Assignment
You are asked to filter the data below and copy every line holding "text".

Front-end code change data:
----
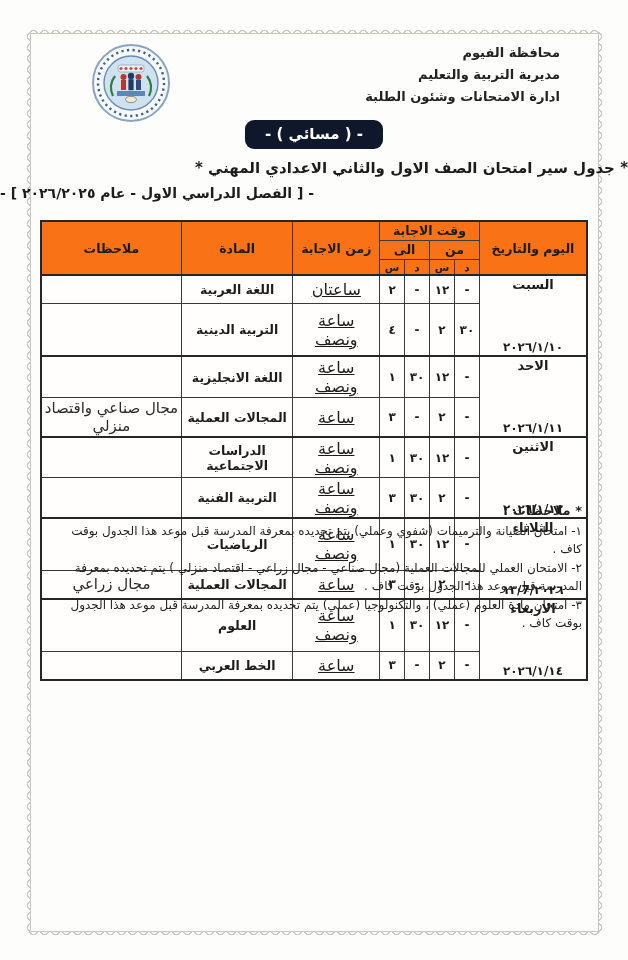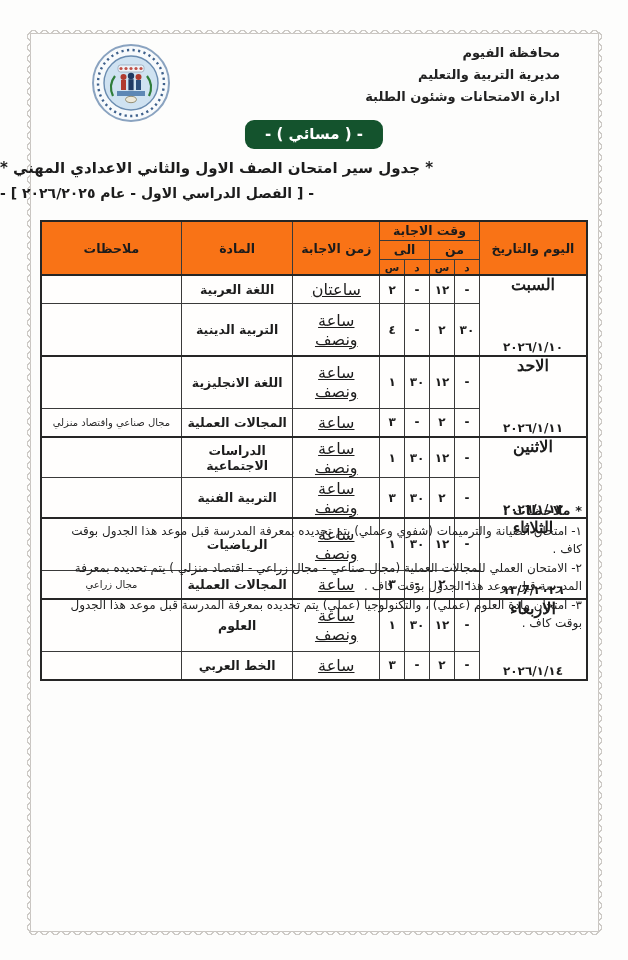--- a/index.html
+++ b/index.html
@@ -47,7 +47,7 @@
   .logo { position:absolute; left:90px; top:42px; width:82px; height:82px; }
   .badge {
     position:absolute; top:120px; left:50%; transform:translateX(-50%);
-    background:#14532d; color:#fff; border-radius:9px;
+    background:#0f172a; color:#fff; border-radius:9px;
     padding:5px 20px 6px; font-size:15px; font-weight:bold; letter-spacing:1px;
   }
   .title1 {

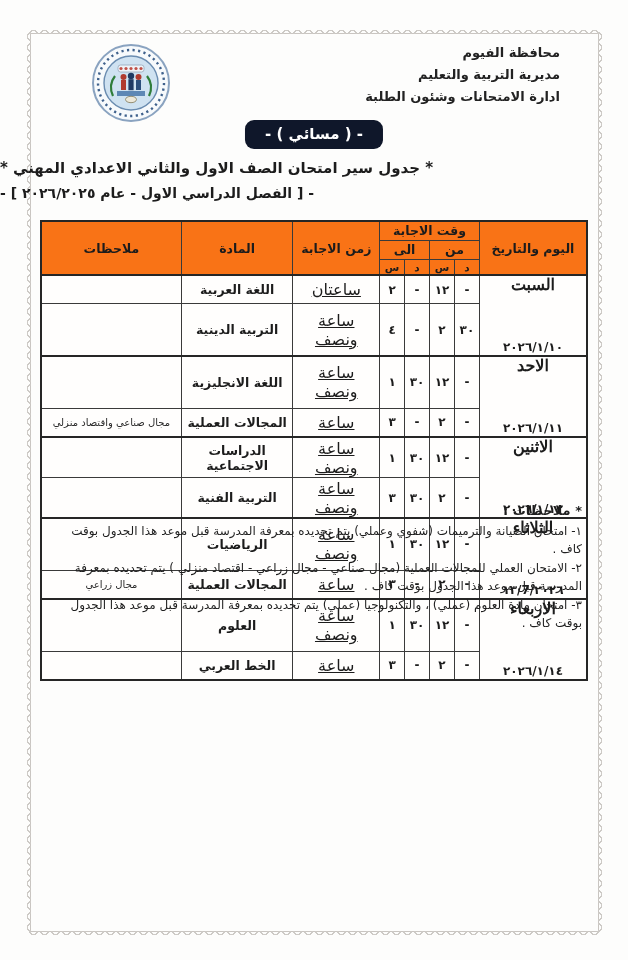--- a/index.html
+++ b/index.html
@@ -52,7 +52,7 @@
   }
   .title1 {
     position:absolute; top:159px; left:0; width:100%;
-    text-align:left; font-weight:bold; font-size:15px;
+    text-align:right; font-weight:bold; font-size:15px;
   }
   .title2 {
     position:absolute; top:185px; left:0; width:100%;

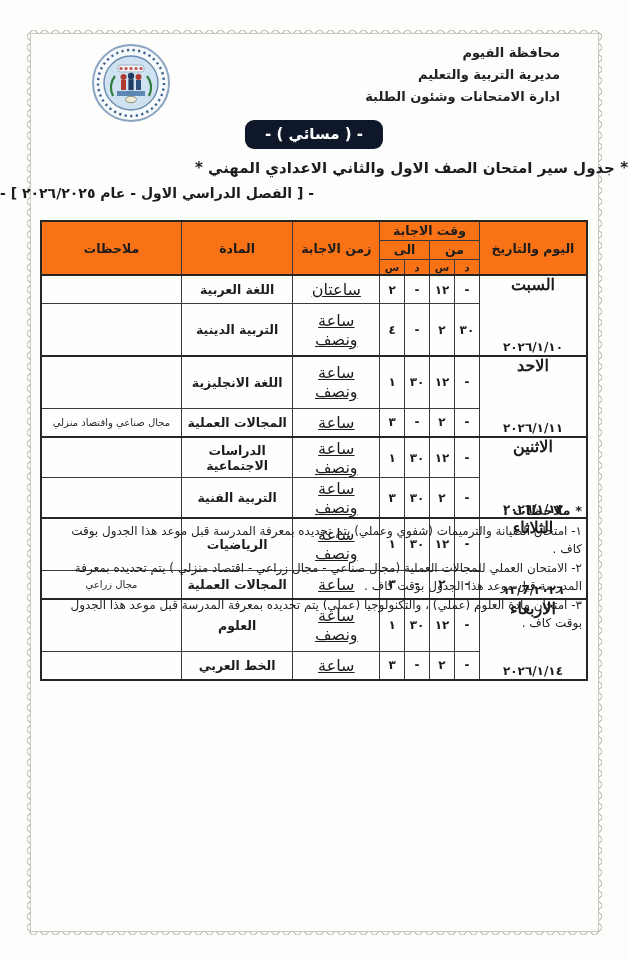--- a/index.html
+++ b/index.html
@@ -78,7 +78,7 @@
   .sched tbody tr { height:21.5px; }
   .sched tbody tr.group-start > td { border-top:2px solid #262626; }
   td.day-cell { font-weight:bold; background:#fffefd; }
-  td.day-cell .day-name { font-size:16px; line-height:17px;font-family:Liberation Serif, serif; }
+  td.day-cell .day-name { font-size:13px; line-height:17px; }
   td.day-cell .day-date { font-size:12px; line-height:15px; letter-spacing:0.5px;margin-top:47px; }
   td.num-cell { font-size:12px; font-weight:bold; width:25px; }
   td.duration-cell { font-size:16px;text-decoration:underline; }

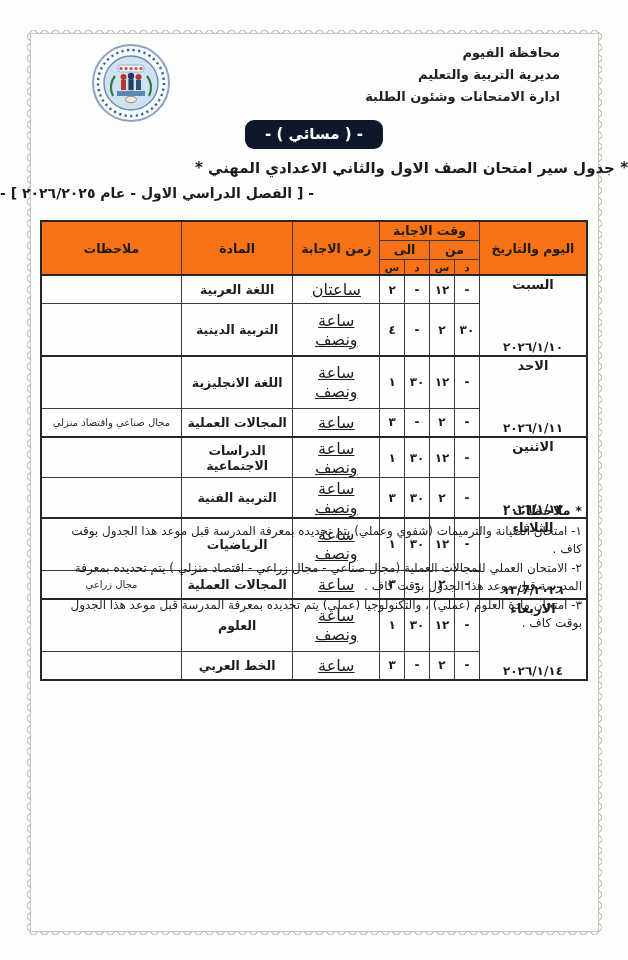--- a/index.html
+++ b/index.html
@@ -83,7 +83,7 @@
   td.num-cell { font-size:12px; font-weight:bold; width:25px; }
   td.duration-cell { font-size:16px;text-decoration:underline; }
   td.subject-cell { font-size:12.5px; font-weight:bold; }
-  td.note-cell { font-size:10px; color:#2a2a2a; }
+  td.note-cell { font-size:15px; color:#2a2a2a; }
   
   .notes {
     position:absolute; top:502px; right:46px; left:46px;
----
Answer space
-    text-align:left; font-weight:bold; font-size:15px;
+    text-align:right; font-weight:bold; font-size:15px;
   td.duration-cell { font-size:16px;text-decoration:underline; }
   td.duration-cell { font-size:16px;text-decoration:underline; }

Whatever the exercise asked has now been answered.